Curiosity. Because the field of forensic science is changing so rapidly, curiosity and the desire to continually keep learning new things is considered an essential trait of a good forensic scientist.

It's also extremely helpful if you're a writer. At the current moment I'm researching the history behind the Human Genome Project (particularly the politics), requirements for a career as a high school science teacher, the history of the Military Tract of Central New York, and looking for first hand accounts of women police officers from the late 1970s/early 1980s, just to name a few. I need to know more about DNA analysis as well, but that's such a broad field that I need to frame my questions first before I go digging.

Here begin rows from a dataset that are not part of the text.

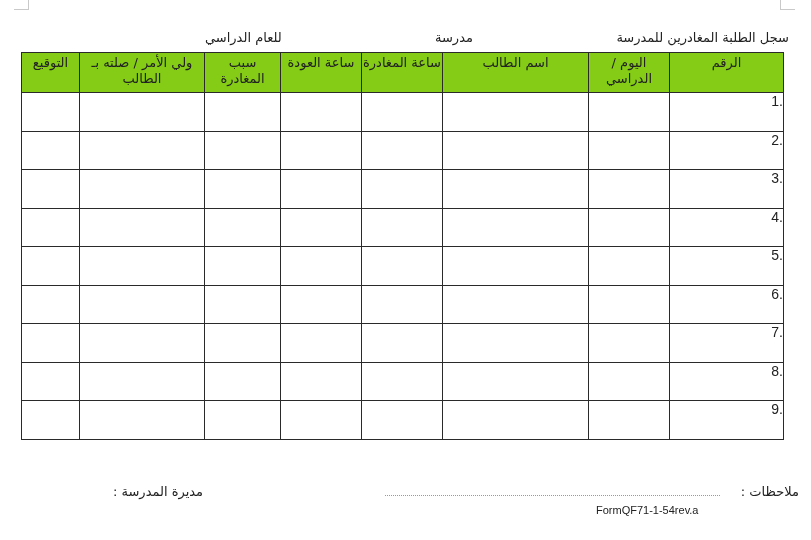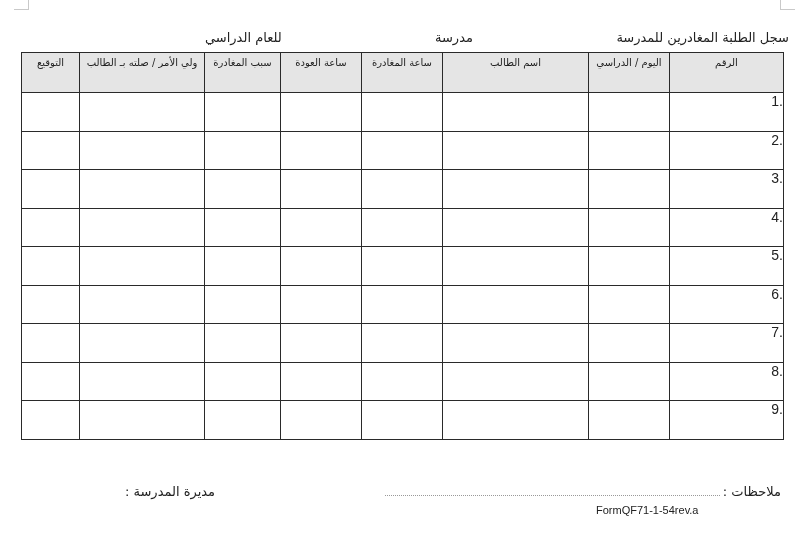--- a/index.html
+++ b/index.html
@@ -22,7 +22,7 @@
   }
   table.log th, table.log td { border: 1.5px solid #2a2a2a; padding: 0; }
   table.log th {
-    background: #e5e5e5; height: 37px; font-weight: normal; font-size: 10px;
+    background: #84cc16; height: 37px; font-weight: normal; font-size: 13px;
     vertical-align: top; text-align: center; line-height: 16px; padding-top: 2px; color: #222;
   }
   table.log td { height: 37.5px; font-size: 13px; vertical-align: top; background: #fff; }

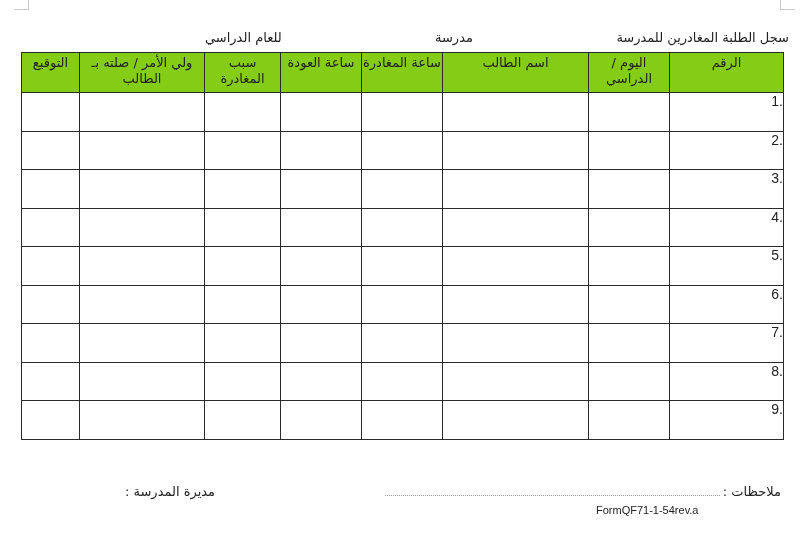--- a/index.html
+++ b/index.html
@@ -31,7 +31,7 @@
 
   .footer-notes { position: absolute; right: 30px; top: 484px; font-size: 13px; direction: rtl; }
   .notes-dots { position: absolute; left: 385px; width: 335px; top: 495px; border-bottom: 1px dotted #999; }
-  .footer-principal { position: absolute; left: 125px; top: 484px; font-size: 13px; direction: rtl; white-space: nowrap; }
+  .footer-principal { position: absolute; left: 113px; top: 484px; font-size: 13px; direction: rtl; white-space: nowrap; }
   .form-code { position: absolute; left: 596px; top: 504px; font-size: 11px; font-family: "Liberation Sans", sans-serif; color: #222; }
 </style>
 </head>

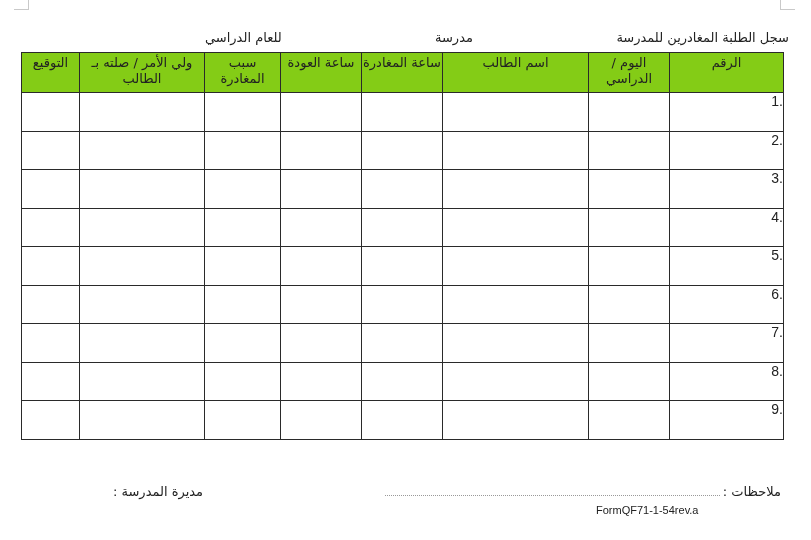--- a/index.html
+++ b/index.html
@@ -29,7 +29,7 @@
   td.num { text-align: right; padding-right: 22px; padding-top: 3px; direction: ltr; }
   td.num span { display: inline-block; direction: rtl; font-family: "Liberation Sans", sans-serif; font-size: 14px; }
 
-  .footer-notes { position: absolute; right: 30px; top: 484px; font-size: 13px; direction: rtl; }
+  .footer-notes { position: absolute; right: 12px; top: 484px; font-size: 13px; direction: rtl; }
   .notes-dots { position: absolute; left: 385px; width: 335px; top: 495px; border-bottom: 1px dotted #999; }
   .footer-principal { position: absolute; left: 113px; top: 484px; font-size: 13px; direction: rtl; white-space: nowrap; }
   .form-code { position: absolute; left: 596px; top: 504px; font-size: 11px; font-family: "Liberation Sans", sans-serif; color: #222; }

Resding: Just finished Forensic Casebook: The Science of Crime Scene Investigation by Ngaire E. Genge. It's a good introduction to the field for those considering a career in forensic sciences, and also appropriate for fans of mysteries and crime shows such as CSI as it includes numerous examples showing when they got the science right, and when they got it wrong. Showing how quickly the field moves, since this book was published in 2002 it's already out of date in some areas, but still worth reading.

[identity profile] elizabeth-welsh.livejournal.com 2007-08-29 04:28 pm (UTC)(link)
This must be a real challenge, since your book will have to be limited to whatever technology fits the timeframe it's written for. When advancements come so quickly, it would be easy to include a procedure that didn't exist if you go back only a few years. It never ceases to amaze me the little details readers pick up on in a book. "Oops that game came out six months after this story is supposed to take place," or "How could she have used an open bed MRI in that year when it wasn't in hospitals for two more?"

I cannot wait to read the results though. Hats off for taking on such a challenge!

[identity profile] janni.livejournal.com 2007-08-29 06:07 pm (UTC)(link)
I think scientists in general and writers have curiosity in common.

One more reason I want to rant when writers and artists talk about how they're right brained and not analytic and just can't handle that hard math and science stuff.

Scientists never do this. They tend to have interesting fiction on their shelves, to dabble in the arts, to generally be at ease with the idea that their fields of research are just one of the many things they're curious about.

[identity profile] jtglover.livejournal.com 2007-08-30 12:54 am (UTC)(link)
YOU ARE THE KIND OF STUDENT TEACHERS ONLY DREAM OF. I'm just saying. When I taught history (and now, when I teach patrons about library research), it's a good year when you have one student as interested in the course subject as you seem to be.